There was also a brief discussion of the Food Standards Agency Scotland's consultation on testing for residues following last year's application of oxytetracycline to colonies at risk from EFB.  There is a link to today's news release on our Home page.

----------


## The Drone Ranger

http://www.heather-hills.com/adopt-o...&category_id=5

I'm looking for sponsorship along these lines
about £150 per hive
You get a picture of a bee 
A picture of a honey jar
and a sprig of white heather
A great deal and you will help me save the honey bee for posterity
Yippee for shameless exploitation of the gullible public ,children, and the bewildered

----------


## gavin

LOL!  Wind them up and see if that brings them on the forum, eh?!  To be fair, I think that the BBKA and maybe one of the fringe beekeeping groups were there before them.

----------


## lindsay s

D R you forgot to add that for an extra £10 you can name your own bee :Big Grin:

----------


## The Drone Ranger

Lol! your right Lindsay  I missed that trick

----------


## snimmo243

For £15 when it dies after 6 weeks we can send it to you in a matchbox and you can bury it in your garden

----------


## gavin

Changed my mind about what to say there.  Anyway, you can't say that they're not enterprising.

I wonder what is in this given the problems Heather Hills have had: 'Personalised letter of introduction explaining the plight of the honey bee.'

For the list of goodies, the day beekeeping with Heather Hills, and the pub lunch I could see folk thinking they were getting a decent gift.  Might even like it myself .....

----------


## The Drone Ranger

Generally the public want to help save the honey bees and do their bit
My concern is that if they are taken for mugs then all the good will can disappear very quickly
I wouldn't expect schoolkids to give up their pocket money buying sugar for someones hives
There are people who are proud to have got them to do this though
It's not sensible or fair to cash in on goodwill
We wouldn't ignore fake charity bags asking for donations of clothes etc
I think it's right to expect all beekeepers not to try and con the public
If people want to help honey bees they can grow a few plants and not spray insecticides around the place that's enough

----------


## drumgerry

I think you've hit the nail on the head there DR.  There is a lot of goodwill just now regarding all things bee.  And seemingly plenty of people out there happy to wring what they can from it.  It's only a question of time though.  The bubble will have to burst some time.  And my hope is that before it does something worthwhile comes out of it for the long term.  Whoops Gavin that's me back on the hobby horse again despite me having eaten up a page and a bit of this month's Scottish Beekeeper already with it!

----------


## gavin

> I wouldn't expect schoolkids to give up their pocket money buying sugar for someones hives
> There are people who are proud to have got them to do this though
> It's not sensible or fair to cash in on goodwill


You must be thinking of this: 
http://www.lennoxherald.co.uk/lifest...4557-25846733/

It was an embarrassment to the local beekeepers I spoke to.
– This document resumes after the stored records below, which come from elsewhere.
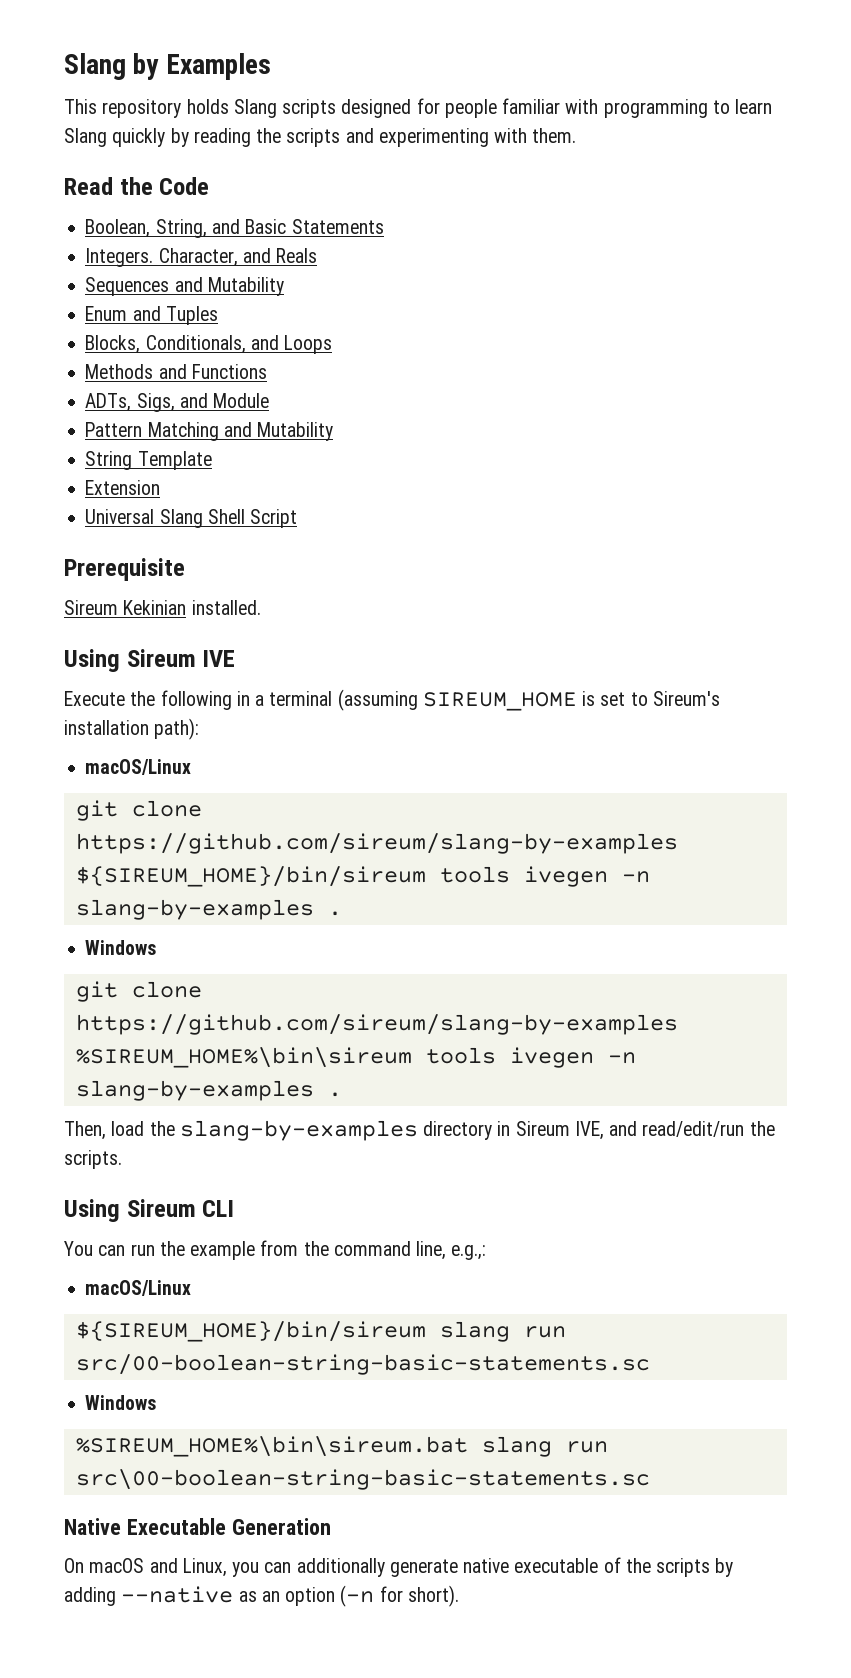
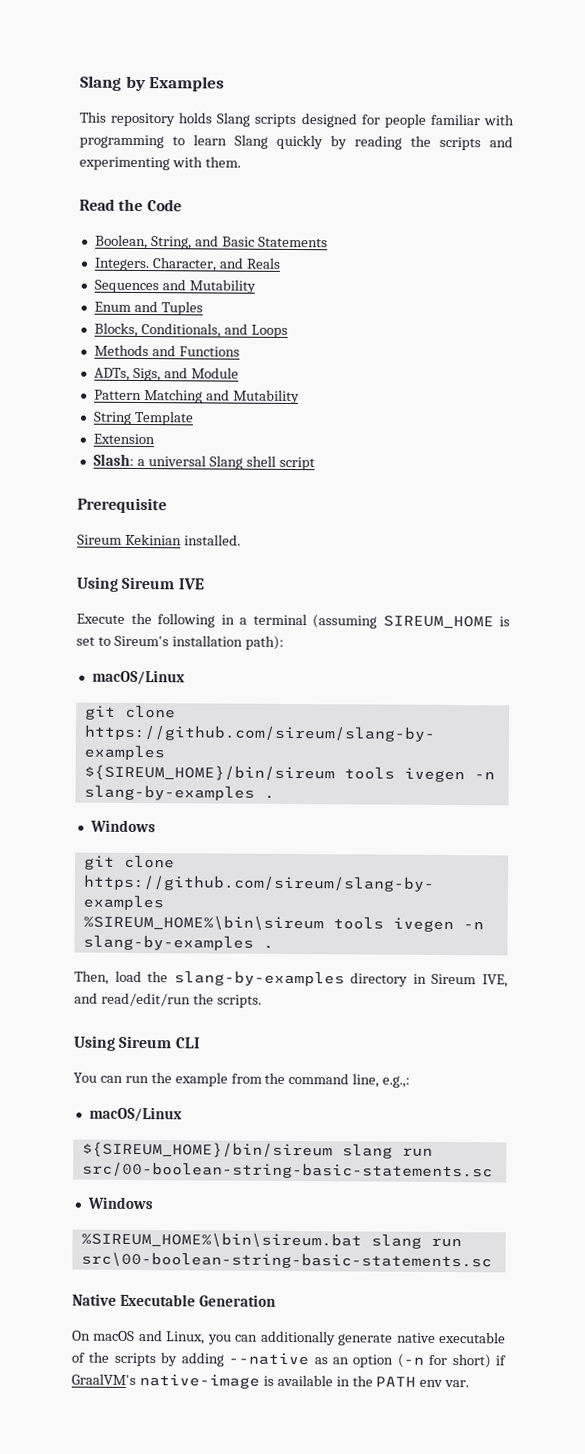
[85,509,298,528] Universal Slang Shell Script -> [92,453,315,471] Slash: a universal Slang shell script
[407,1585,459,1607] short). -> [451,1354,507,1369] [71,1373,470,1389] short) if GraalVM's native-image is available in the PATH env var.

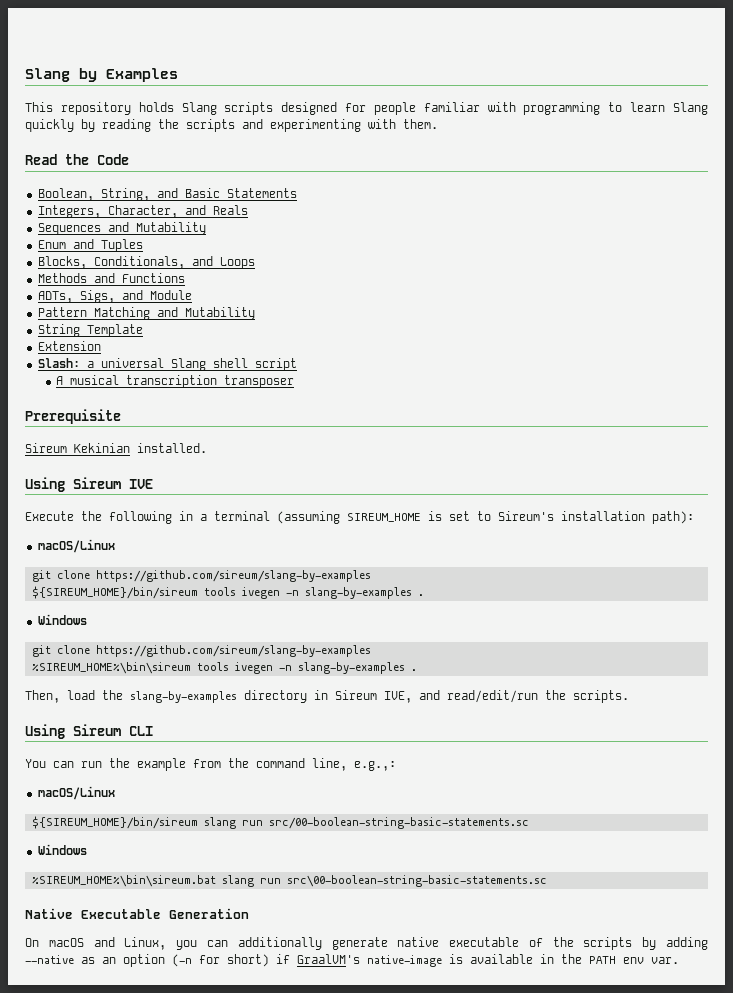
[93,257,150,272] Integers. -> [37,205,101,218] Integers,
(315, 463) none -> [56,375,295,388] // A musical transcription transposer

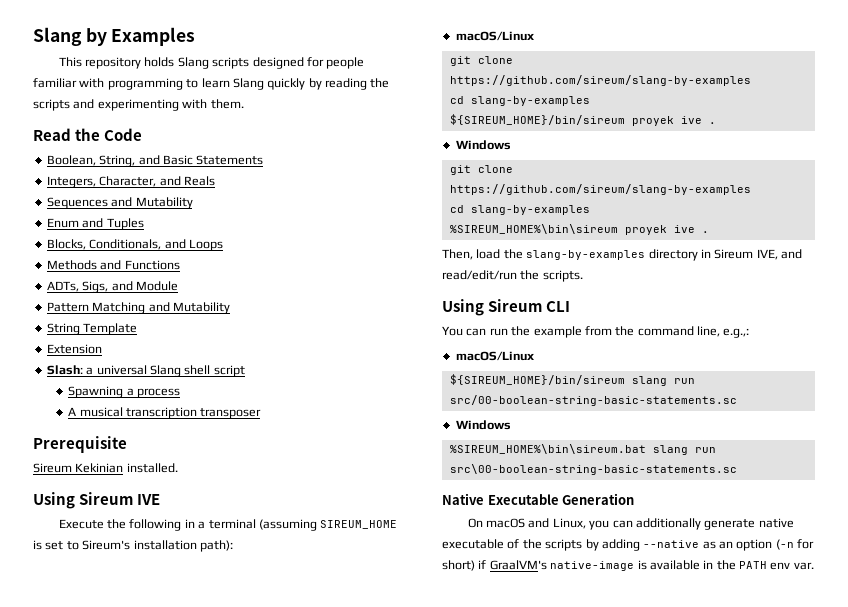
(297, 364) none -> [68,386,181,398] // Spawning a process
[31,586,412,599] // ${SIREUM_HOME}/bin/sireum tools ivegen -n slang-by-examples -> [449,96,590,106] [449,114,702,126] // cd slang-by-examples // ${SIREUM_HOME}/bin/sireum proyek ive
(371, 651) none -> [449,205,590,215] // cd slang-by-examples
[196,662,405,674] tools ivegen -n slang-by-examples -> [624,225,695,235] proyek ive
That comes from the amateur community though, largely one man, and not the commercial.  

Yes Gerry, enjoyed your letter.  My partner thought the sentiments very close to my own.  DR doesn't know what he's missing  :Wink: .  Can probably guess though.

----------


## The Drone Ranger

Yes exactly
Exploitation

Can't join SBA yet till they recognise part of a year means part of a years fees

----------


## gavin

Shall we remind you in December, then?  Just in time for your Christmas list  :Wink:

----------


## gavin

> To be fair, I think that the BBKA and maybe one of the fringe beekeeping groups were there before them.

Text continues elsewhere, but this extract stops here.